- **Task brief**
Please give back each line of the material unchanged, but without the images.

○ ○ ○ ○ ○

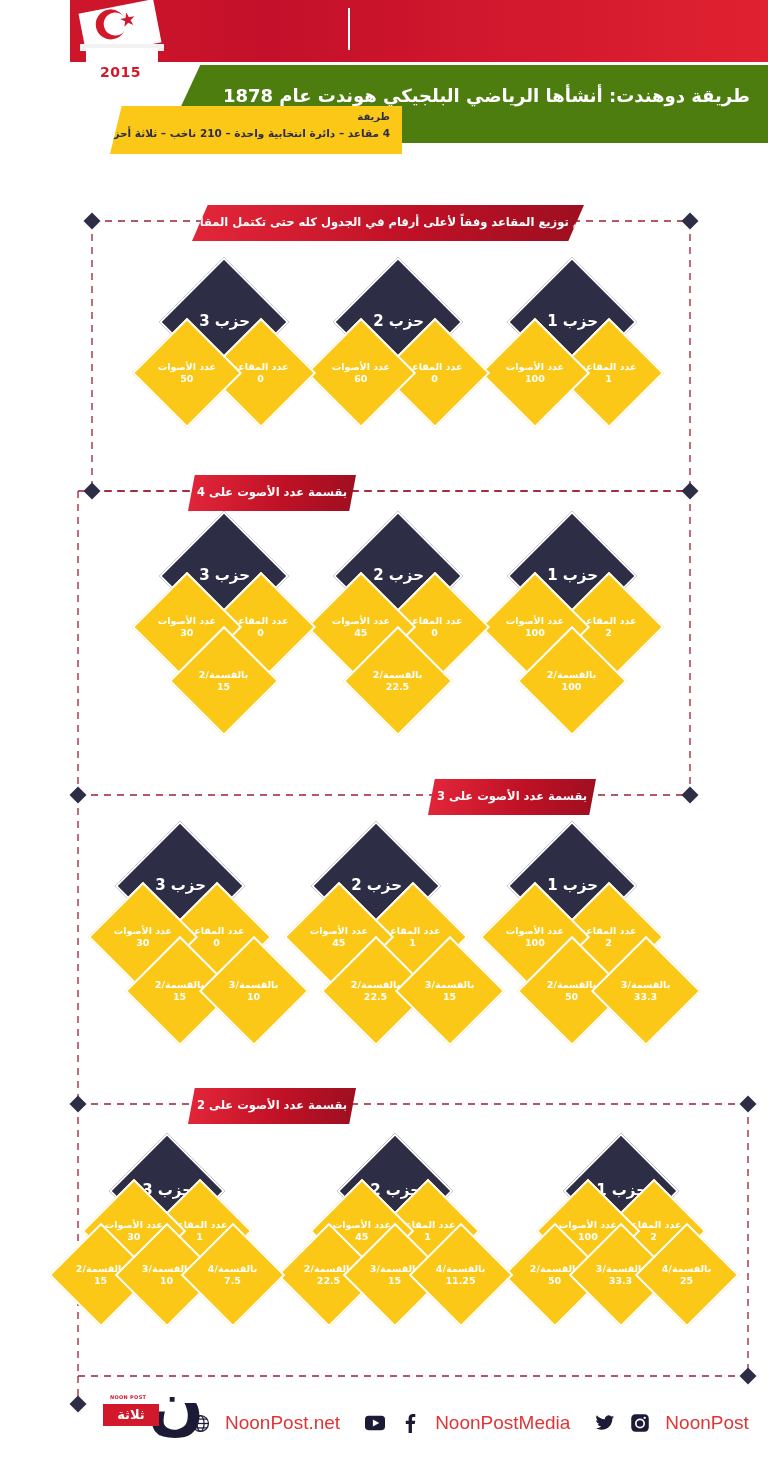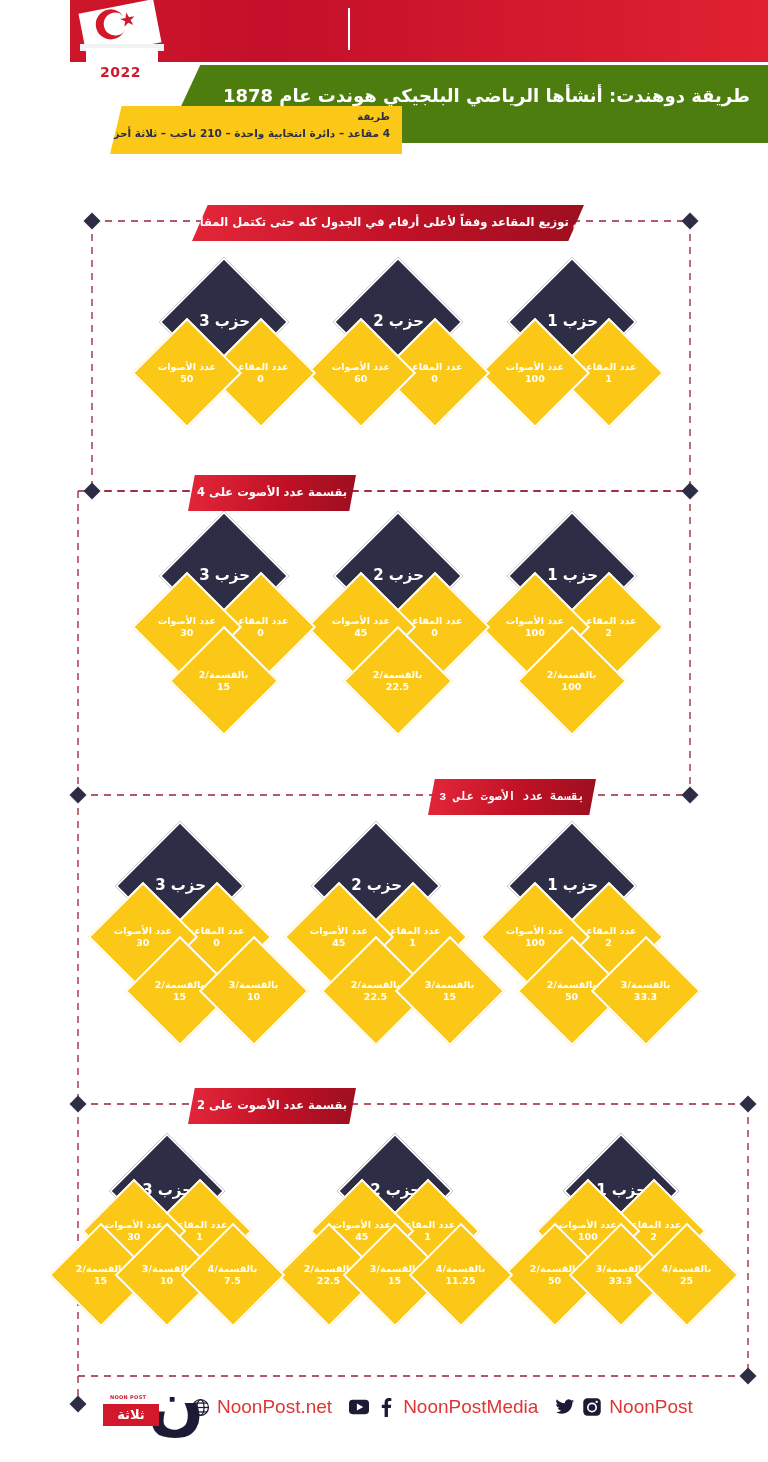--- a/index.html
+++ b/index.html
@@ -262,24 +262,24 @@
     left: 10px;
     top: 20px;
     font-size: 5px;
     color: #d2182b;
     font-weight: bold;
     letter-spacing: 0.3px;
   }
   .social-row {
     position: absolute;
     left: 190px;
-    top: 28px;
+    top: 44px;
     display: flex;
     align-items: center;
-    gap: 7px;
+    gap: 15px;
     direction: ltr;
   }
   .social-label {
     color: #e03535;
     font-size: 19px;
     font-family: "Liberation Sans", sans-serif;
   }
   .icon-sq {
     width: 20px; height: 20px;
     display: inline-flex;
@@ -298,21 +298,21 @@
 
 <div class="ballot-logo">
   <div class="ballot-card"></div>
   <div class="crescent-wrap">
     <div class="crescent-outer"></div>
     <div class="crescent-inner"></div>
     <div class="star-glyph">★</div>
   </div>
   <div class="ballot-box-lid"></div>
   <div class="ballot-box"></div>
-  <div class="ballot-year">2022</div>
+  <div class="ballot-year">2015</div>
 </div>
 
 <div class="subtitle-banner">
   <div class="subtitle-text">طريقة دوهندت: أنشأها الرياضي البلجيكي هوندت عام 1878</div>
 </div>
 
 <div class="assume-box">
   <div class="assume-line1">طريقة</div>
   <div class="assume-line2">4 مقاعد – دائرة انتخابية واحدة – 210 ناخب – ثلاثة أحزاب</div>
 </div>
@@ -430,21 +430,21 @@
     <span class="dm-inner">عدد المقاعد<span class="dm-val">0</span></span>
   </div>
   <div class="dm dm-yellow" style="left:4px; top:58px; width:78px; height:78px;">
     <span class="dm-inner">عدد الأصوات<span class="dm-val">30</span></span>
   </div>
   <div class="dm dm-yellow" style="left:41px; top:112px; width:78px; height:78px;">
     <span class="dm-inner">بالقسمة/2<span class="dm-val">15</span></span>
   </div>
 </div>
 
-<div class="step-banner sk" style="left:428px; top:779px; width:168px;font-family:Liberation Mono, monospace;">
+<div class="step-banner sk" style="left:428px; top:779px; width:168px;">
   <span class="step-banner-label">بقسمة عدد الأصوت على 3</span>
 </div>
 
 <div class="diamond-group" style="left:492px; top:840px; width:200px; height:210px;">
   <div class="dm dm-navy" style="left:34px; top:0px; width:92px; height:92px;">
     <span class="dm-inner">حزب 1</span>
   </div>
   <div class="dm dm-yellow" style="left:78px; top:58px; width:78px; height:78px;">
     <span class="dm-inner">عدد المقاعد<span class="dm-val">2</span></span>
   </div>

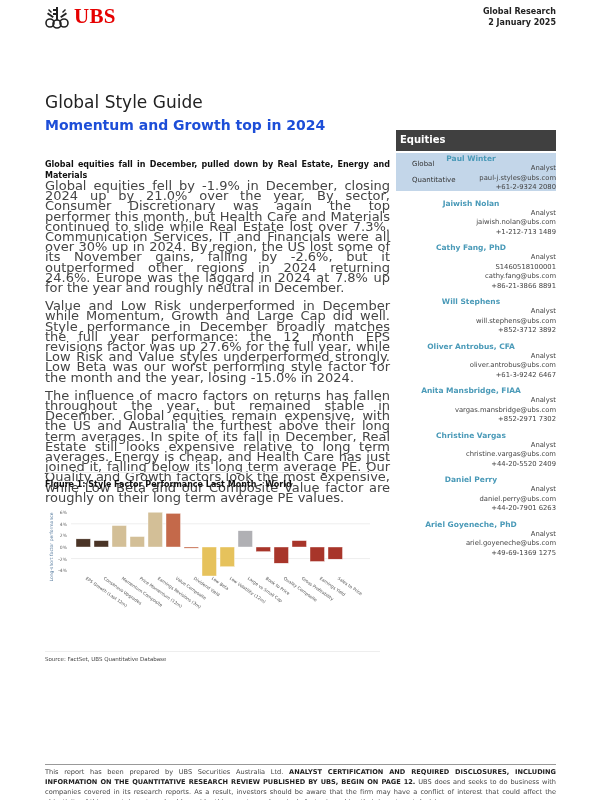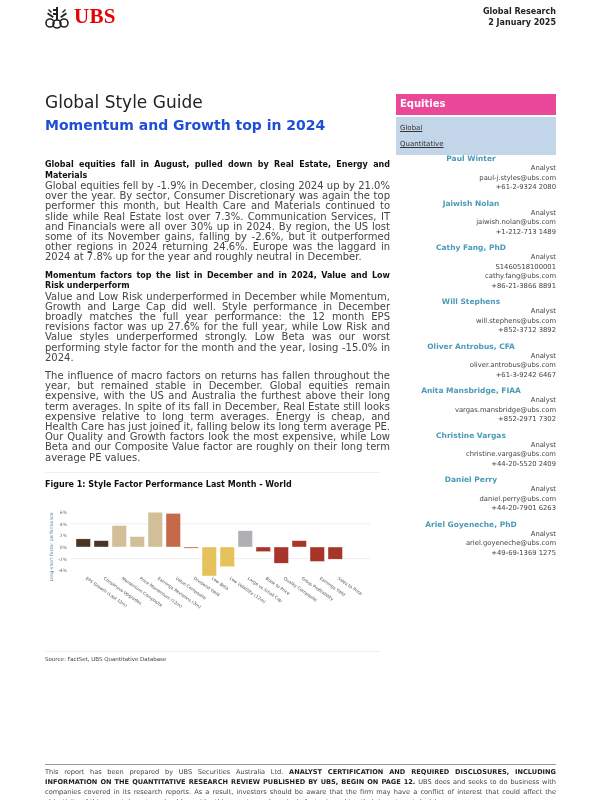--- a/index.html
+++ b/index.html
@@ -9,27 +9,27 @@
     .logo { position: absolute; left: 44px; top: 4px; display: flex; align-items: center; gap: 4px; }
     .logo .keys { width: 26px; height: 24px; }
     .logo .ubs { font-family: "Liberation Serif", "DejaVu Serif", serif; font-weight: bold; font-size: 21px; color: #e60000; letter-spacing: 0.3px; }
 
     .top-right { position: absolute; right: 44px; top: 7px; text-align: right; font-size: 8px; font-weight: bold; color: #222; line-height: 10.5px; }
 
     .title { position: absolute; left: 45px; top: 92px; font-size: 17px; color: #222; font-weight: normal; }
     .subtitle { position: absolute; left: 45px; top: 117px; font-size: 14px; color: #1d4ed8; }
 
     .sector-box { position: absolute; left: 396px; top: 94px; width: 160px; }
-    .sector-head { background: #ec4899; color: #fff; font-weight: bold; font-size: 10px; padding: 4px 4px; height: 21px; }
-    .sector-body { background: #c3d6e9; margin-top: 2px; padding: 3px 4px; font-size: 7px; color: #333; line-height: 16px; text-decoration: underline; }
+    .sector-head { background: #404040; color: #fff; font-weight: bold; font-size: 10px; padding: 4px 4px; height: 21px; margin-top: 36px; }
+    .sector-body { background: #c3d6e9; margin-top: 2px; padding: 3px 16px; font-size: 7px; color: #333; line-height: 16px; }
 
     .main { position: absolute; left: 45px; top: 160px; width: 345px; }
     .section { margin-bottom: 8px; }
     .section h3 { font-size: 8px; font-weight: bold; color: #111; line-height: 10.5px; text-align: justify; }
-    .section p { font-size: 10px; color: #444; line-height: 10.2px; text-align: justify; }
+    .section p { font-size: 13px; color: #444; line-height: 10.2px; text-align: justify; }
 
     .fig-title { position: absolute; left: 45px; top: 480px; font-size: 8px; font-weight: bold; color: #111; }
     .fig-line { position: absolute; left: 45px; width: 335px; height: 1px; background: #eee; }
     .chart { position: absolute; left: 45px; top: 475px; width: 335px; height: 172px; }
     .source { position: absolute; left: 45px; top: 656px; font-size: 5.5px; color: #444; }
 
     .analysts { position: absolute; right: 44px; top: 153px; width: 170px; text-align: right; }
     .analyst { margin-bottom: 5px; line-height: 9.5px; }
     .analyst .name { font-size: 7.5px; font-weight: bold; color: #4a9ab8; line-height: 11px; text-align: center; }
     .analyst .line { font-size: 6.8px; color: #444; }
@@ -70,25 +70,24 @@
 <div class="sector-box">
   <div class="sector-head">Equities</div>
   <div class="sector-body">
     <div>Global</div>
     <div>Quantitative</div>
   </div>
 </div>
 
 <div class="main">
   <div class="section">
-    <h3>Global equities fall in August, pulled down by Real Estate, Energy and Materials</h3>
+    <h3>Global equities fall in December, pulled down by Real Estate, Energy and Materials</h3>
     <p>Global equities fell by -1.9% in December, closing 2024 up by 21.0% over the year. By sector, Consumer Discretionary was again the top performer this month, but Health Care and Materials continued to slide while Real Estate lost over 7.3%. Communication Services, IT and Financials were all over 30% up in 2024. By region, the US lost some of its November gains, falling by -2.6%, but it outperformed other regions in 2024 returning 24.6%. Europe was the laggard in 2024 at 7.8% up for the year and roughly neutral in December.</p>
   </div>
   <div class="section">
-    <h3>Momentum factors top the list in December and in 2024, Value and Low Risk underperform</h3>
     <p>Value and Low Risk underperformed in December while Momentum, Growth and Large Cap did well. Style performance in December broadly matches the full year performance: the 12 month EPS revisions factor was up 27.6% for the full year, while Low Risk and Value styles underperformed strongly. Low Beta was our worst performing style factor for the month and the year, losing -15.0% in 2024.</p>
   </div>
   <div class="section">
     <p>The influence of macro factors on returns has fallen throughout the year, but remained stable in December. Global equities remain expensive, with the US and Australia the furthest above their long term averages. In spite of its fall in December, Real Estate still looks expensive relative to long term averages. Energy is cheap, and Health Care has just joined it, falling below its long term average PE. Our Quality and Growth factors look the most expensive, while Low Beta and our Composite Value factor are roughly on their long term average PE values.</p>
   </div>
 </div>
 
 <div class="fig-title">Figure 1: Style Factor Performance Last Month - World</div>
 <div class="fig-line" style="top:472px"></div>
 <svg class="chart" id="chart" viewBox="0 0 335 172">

○ ○ ○ ○ ○

- **Worked solution**
--- a/index.html
+++ b/index.html
@@ -262,24 +262,24 @@
     left: 10px;
     top: 20px;
     font-size: 5px;
     color: #d2182b;
     font-weight: bold;
     letter-spacing: 0.3px;
   }
   .social-row {
     position: absolute;
     left: 190px;
-    top: 28px;
+    top: 44px;
     display: flex;
     align-items: center;
-    gap: 7px;
+    gap: 15px;
     direction: ltr;
   }
   .social-label {
     color: #e03535;
     font-size: 19px;
     font-family: "Liberation Sans", sans-serif;
   }
   .icon-sq {
     width: 20px; height: 20px;
     display: inline-flex;
@@ -298,21 +298,21 @@
 
 <div class="ballot-logo">
   <div class="ballot-card"></div>
   <div class="crescent-wrap">
     <div class="crescent-outer"></div>
     <div class="crescent-inner"></div>
     <div class="star-glyph">★</div>
   </div>
   <div class="ballot-box-lid"></div>
   <div class="ballot-box"></div>
-  <div class="ballot-year">2022</div>
+  <div class="ballot-year">2015</div>
 </div>
 
 <div class="subtitle-banner">
   <div class="subtitle-text">طريقة دوهندت: أنشأها الرياضي البلجيكي هوندت عام 1878</div>
 </div>
 
 <div class="assume-box">
   <div class="assume-line1">طريقة</div>
   <div class="assume-line2">4 مقاعد – دائرة انتخابية واحدة – 210 ناخب – ثلاثة أحزاب</div>
 </div>
@@ -430,21 +430,21 @@
     <span class="dm-inner">عدد المقاعد<span class="dm-val">0</span></span>
   </div>
   <div class="dm dm-yellow" style="left:4px; top:58px; width:78px; height:78px;">
     <span class="dm-inner">عدد الأصوات<span class="dm-val">30</span></span>
   </div>
   <div class="dm dm-yellow" style="left:41px; top:112px; width:78px; height:78px;">
     <span class="dm-inner">بالقسمة/2<span class="dm-val">15</span></span>
   </div>
 </div>
 
-<div class="step-banner sk" style="left:428px; top:779px; width:168px;font-family:Liberation Mono, monospace;">
+<div class="step-banner sk" style="left:428px; top:779px; width:168px;">
   <span class="step-banner-label">بقسمة عدد الأصوت على 3</span>
 </div>
 
 <div class="diamond-group" style="left:492px; top:840px; width:200px; height:210px;">
   <div class="dm dm-navy" style="left:34px; top:0px; width:92px; height:92px;">
     <span class="dm-inner">حزب 1</span>
   </div>
   <div class="dm dm-yellow" style="left:78px; top:58px; width:78px; height:78px;">
     <span class="dm-inner">عدد المقاعد<span class="dm-val">2</span></span>
   </div>

--- a/index.html
+++ b/index.html
@@ -9,27 +9,27 @@
     .logo { position: absolute; left: 44px; top: 4px; display: flex; align-items: center; gap: 4px; }
     .logo .keys { width: 26px; height: 24px; }
     .logo .ubs { font-family: "Liberation Serif", "DejaVu Serif", serif; font-weight: bold; font-size: 21px; color: #e60000; letter-spacing: 0.3px; }
 
     .top-right { position: absolute; right: 44px; top: 7px; text-align: right; font-size: 8px; font-weight: bold; color: #222; line-height: 10.5px; }
 
     .title { position: absolute; left: 45px; top: 92px; font-size: 17px; color: #222; font-weight: normal; }
     .subtitle { position: absolute; left: 45px; top: 117px; font-size: 14px; color: #1d4ed8; }
 
     .sector-box { position: absolute; left: 396px; top: 94px; width: 160px; }
-    .sector-head { background: #ec4899; color: #fff; font-weight: bold; font-size: 10px; padding: 4px 4px; height: 21px; }
-    .sector-body { background: #c3d6e9; margin-top: 2px; padding: 3px 4px; font-size: 7px; color: #333; line-height: 16px; text-decoration: underline; }
+    .sector-head { background: #404040; color: #fff; font-weight: bold; font-size: 10px; padding: 4px 4px; height: 21px; margin-top: 36px; }
+    .sector-body { background: #c3d6e9; margin-top: 2px; padding: 3px 16px; font-size: 7px; color: #333; line-height: 16px; }
 
     .main { position: absolute; left: 45px; top: 160px; width: 345px; }
     .section { margin-bottom: 8px; }
     .section h3 { font-size: 8px; font-weight: bold; color: #111; line-height: 10.5px; text-align: justify; }
-    .section p { font-size: 10px; color: #444; line-height: 10.2px; text-align: justify; }
+    .section p { font-size: 13px; color: #444; line-height: 10.2px; text-align: justify; }
 
     .fig-title { position: absolute; left: 45px; top: 480px; font-size: 8px; font-weight: bold; color: #111; }
     .fig-line { position: absolute; left: 45px; width: 335px; height: 1px; background: #eee; }
     .chart { position: absolute; left: 45px; top: 475px; width: 335px; height: 172px; }
     .source { position: absolute; left: 45px; top: 656px; font-size: 5.5px; color: #444; }
 
     .analysts { position: absolute; right: 44px; top: 153px; width: 170px; text-align: right; }
     .analyst { margin-bottom: 5px; line-height: 9.5px; }
     .analyst .name { font-size: 7.5px; font-weight: bold; color: #4a9ab8; line-height: 11px; text-align: center; }
     .analyst .line { font-size: 6.8px; color: #444; }
@@ -70,25 +70,24 @@
 <div class="sector-box">
   <div class="sector-head">Equities</div>
   <div class="sector-body">
     <div>Global</div>
     <div>Quantitative</div>
   </div>
 </div>
 
 <div class="main">
   <div class="section">
-    <h3>Global equities fall in August, pulled down by Real Estate, Energy and Materials</h3>
+    <h3>Global equities fall in December, pulled down by Real Estate, Energy and Materials</h3>
     <p>Global equities fell by -1.9% in December, closing 2024 up by 21.0% over the year. By sector, Consumer Discretionary was again the top performer this month, but Health Care and Materials continued to slide while Real Estate lost over 7.3%. Communication Services, IT and Financials were all over 30% up in 2024. By region, the US lost some of its November gains, falling by -2.6%, but it outperformed other regions in 2024 returning 24.6%. Europe was the laggard in 2024 at 7.8% up for the year and roughly neutral in December.</p>
   </div>
   <div class="section">
-    <h3>Momentum factors top the list in December and in 2024, Value and Low Risk underperform</h3>
     <p>Value and Low Risk underperformed in December while Momentum, Growth and Large Cap did well. Style performance in December broadly matches the full year performance: the 12 month EPS revisions factor was up 27.6% for the full year, while Low Risk and Value styles underperformed strongly. Low Beta was our worst performing style factor for the month and the year, losing -15.0% in 2024.</p>
   </div>
   <div class="section">
     <p>The influence of macro factors on returns has fallen throughout the year, but remained stable in December. Global equities remain expensive, with the US and Australia the furthest above their long term averages. In spite of its fall in December, Real Estate still looks expensive relative to long term averages. Energy is cheap, and Health Care has just joined it, falling below its long term average PE. Our Quality and Growth factors look the most expensive, while Low Beta and our Composite Value factor are roughly on their long term average PE values.</p>
   </div>
 </div>
 
 <div class="fig-title">Figure 1: Style Factor Performance Last Month - World</div>
 <div class="fig-line" style="top:472px"></div>
 <svg class="chart" id="chart" viewBox="0 0 335 172">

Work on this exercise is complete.